The following is a quick writeup of an issue i've been having (part provider, part documentation, part my config) regarding getting bootstrap info for bosh-agent into a VM.
It's here because i'm wondering if i've missed something which everyone else already knows, or, if indeed I should get some pull requests cooked up to make metadata OR config_drive (instead of both) a reality.
It's also here to help someone incase they are in the same boat.

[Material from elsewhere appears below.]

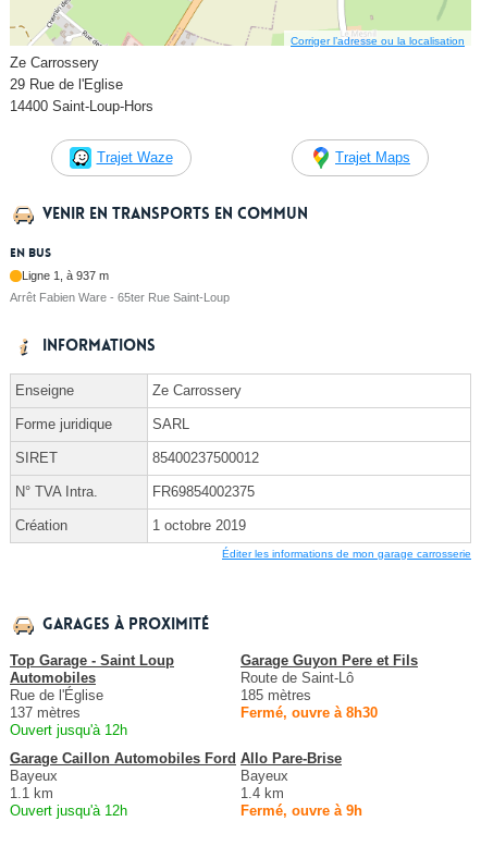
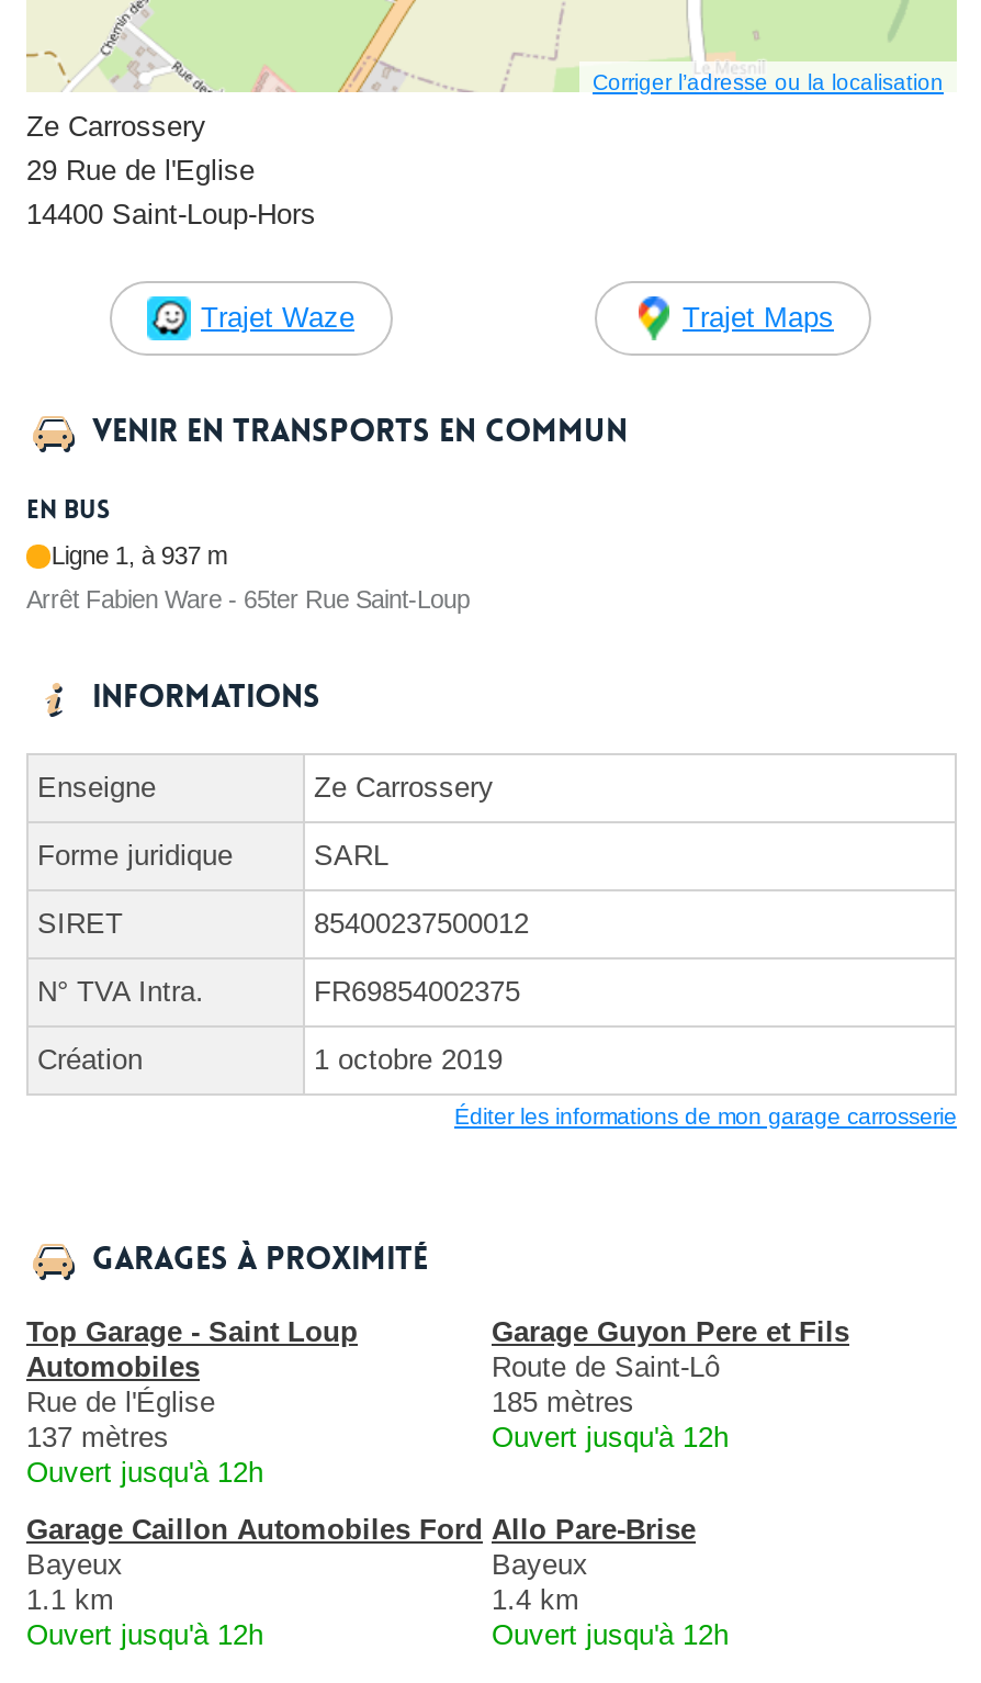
[240,705,378,721] Fermé, ouvre à 8h30 -> [492,1421,729,1454] Ouvert jusqu'à 12h
[240,803,362,819] Fermé, ouvre à 9h -> [492,1619,729,1652] Ouvert jusqu'à 12h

# MicroBOSH / BOSH-CLI Registry
The part the 'registry' component plays in the booting of VM's on Openstack.
### What is the Registry?
It's a Small HTTP server listening on your 'BOSH', this means;
If you're installing microbosh from the bosh-micro-cli on a cloudhammer:
- It's going to run on cloudhammer when you do a 'micro bosh deploy <stemcell>
If you're installing a BOSH or another Application from a MicroBOSH
- It's going to run on the MicroBOSH VM
If you're installing another Application from a full BOSH
- It will be running on one of your BOSH VM's, depending on your BOSH deployment
The purpose of the Registry (from what I can see) is to provide the VM all the information it needs for the bosh-agent to configure the machine.
items such as;
- Packages
- Blobs
- Monit configuration
- etc etc.
Previously it was thought this was all done via the Openstack metadata service (or the config drive if the metadata service is unavailable).
However...
### Stemcell boot and getting info into the VM
When Bosh-CLI/MicroBOSH/BOSH (xBOSH) boots a stemcell throuh the openstack_cpi, the VM gets its identity the following way **(based on my debugging)**
- The nova API call 'xBOSH' makes includes some user-data/MetaData. This includes:
a. A 'Registry Endpoint' URL. Defaulting to http://admin:admin@localhost:25695
b. The Hostname of the VM
- The nova API call 'xBOSH' makes includes some more data in the 'Parameters' field of the call.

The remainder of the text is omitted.